_Goal of the exercise_
Report all lines of the data below that hold the word "roomy".
(Beginning of Excerpted data)
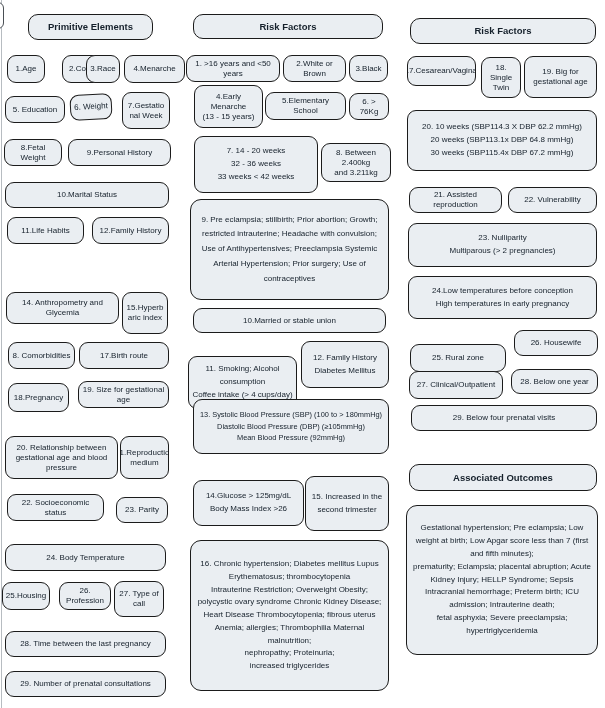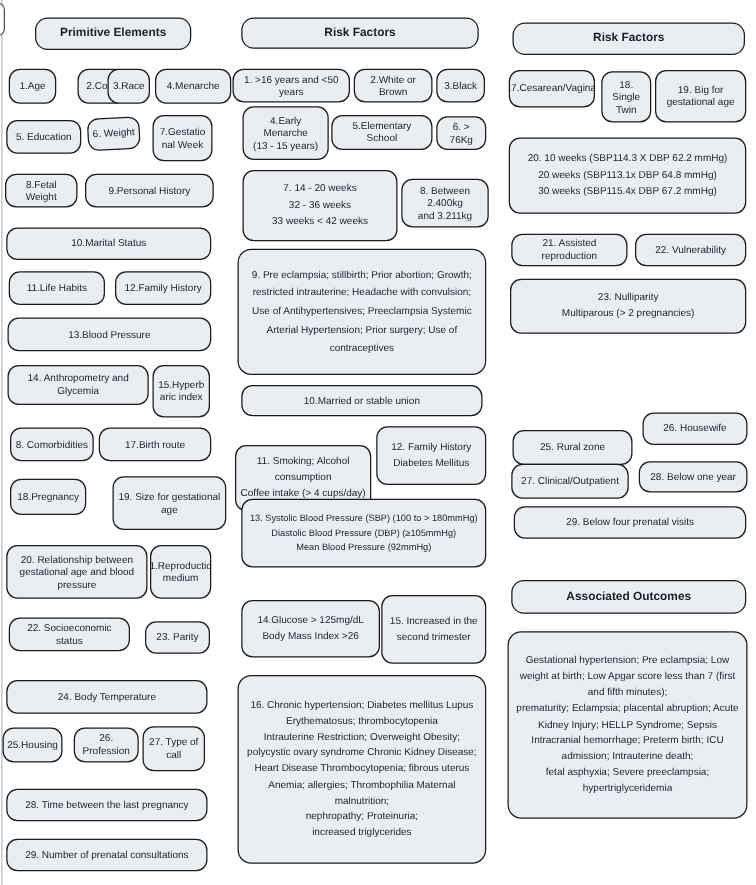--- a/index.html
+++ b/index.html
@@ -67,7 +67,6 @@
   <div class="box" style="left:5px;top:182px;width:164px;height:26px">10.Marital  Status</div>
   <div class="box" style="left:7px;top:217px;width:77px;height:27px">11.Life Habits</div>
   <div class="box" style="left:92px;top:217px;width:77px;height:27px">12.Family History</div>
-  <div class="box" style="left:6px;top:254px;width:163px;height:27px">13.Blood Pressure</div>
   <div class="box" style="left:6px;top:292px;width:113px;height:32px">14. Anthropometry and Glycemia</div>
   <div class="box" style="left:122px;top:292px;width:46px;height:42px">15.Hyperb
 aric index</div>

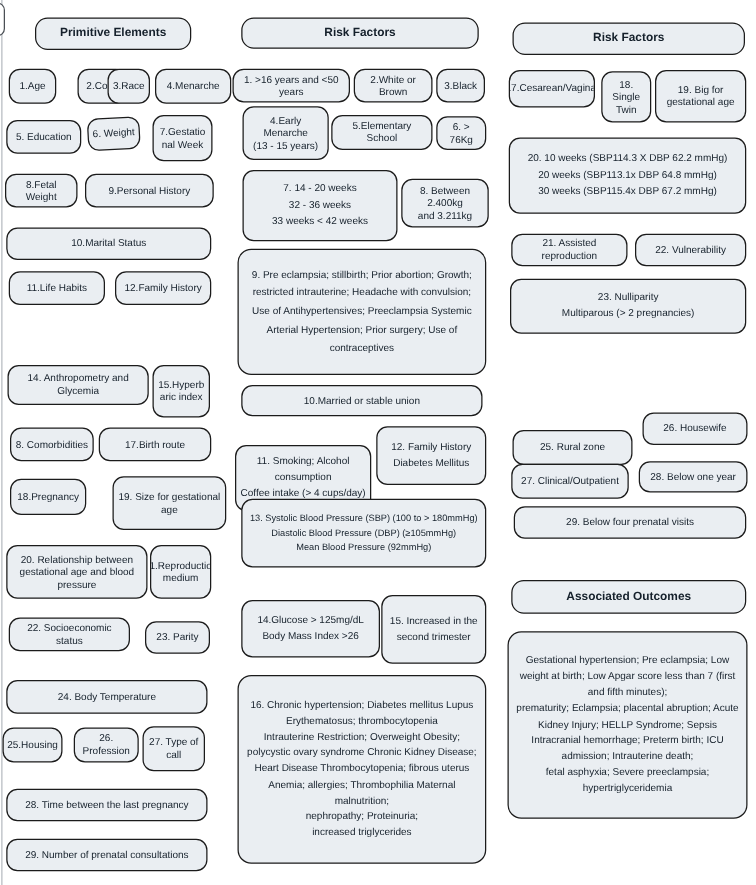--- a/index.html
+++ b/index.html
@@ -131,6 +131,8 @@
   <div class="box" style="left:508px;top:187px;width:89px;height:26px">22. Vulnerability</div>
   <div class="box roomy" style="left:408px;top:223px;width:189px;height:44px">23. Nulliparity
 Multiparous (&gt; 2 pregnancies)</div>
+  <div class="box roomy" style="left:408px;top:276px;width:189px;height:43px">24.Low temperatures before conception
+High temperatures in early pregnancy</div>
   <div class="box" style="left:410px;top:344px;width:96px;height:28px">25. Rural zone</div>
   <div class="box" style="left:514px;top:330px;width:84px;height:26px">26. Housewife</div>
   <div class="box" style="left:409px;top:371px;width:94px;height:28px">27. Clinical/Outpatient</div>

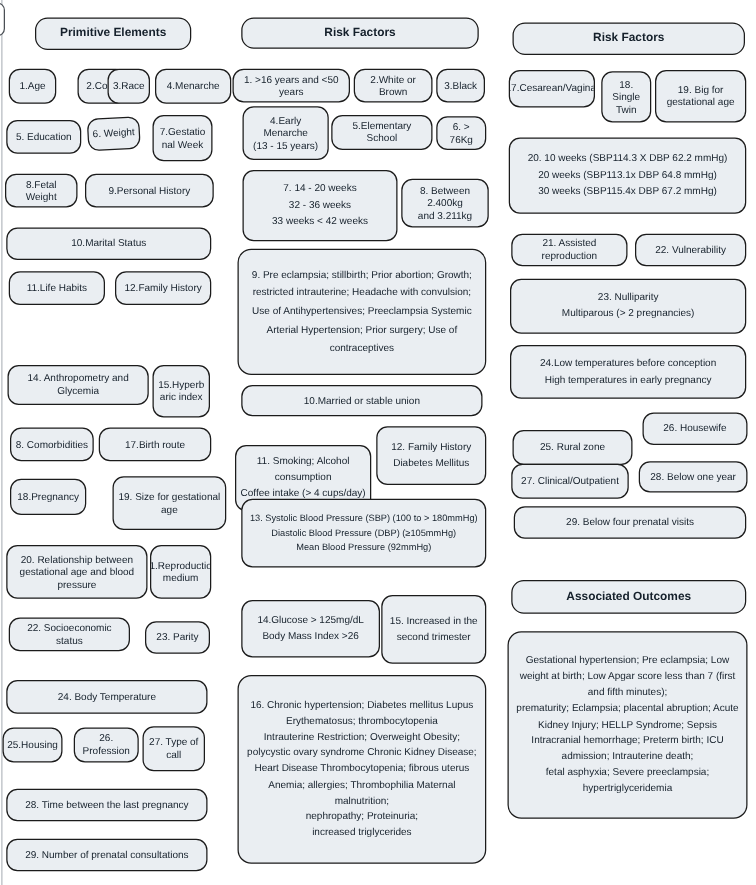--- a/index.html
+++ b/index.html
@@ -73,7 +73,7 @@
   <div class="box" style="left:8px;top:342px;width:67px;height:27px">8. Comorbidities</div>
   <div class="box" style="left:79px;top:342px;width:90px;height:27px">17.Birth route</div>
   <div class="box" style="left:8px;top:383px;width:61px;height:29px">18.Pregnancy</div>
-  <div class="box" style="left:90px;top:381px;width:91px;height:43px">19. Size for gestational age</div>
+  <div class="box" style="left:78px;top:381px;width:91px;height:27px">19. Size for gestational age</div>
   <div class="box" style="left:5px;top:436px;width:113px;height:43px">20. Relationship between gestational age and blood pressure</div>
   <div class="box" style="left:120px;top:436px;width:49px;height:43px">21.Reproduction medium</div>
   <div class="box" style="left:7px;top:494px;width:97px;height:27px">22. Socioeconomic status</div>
(End of Excerpted data)
(Beginning of Excerpted data)
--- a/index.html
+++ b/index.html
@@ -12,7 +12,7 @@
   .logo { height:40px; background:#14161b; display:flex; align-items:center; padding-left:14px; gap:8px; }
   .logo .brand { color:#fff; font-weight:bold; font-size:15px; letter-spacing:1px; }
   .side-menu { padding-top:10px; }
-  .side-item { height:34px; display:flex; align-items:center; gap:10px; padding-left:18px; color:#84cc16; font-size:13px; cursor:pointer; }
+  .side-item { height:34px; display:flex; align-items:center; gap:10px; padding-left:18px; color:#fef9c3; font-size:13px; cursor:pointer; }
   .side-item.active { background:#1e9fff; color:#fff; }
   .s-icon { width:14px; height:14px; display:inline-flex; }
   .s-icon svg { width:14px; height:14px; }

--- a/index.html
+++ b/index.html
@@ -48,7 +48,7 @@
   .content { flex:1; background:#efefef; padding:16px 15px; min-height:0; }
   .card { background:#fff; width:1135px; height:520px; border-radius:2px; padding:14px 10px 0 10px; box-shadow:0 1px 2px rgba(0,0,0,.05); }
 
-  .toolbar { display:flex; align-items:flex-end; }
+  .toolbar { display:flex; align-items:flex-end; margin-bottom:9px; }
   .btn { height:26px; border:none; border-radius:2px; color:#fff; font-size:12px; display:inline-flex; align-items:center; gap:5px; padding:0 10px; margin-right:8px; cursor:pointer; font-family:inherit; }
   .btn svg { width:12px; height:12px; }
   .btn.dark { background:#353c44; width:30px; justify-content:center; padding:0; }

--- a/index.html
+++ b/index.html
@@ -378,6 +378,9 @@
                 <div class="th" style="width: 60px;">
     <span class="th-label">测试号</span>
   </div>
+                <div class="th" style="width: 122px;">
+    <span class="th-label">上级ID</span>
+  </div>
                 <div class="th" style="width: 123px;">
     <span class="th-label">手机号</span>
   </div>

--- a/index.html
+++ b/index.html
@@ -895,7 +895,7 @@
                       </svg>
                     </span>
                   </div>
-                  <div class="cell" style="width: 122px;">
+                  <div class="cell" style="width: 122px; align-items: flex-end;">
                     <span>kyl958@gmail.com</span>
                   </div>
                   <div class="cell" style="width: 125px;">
(End of Excerpted data)
_Answer for the task_
   <div class="box roomy" style="left:408px;top:223px;width:189px;height:44px">23. Nulliparity
+  <div class="box roomy" style="left:408px;top:276px;width:189px;height:43px">24.Low temperatures before conception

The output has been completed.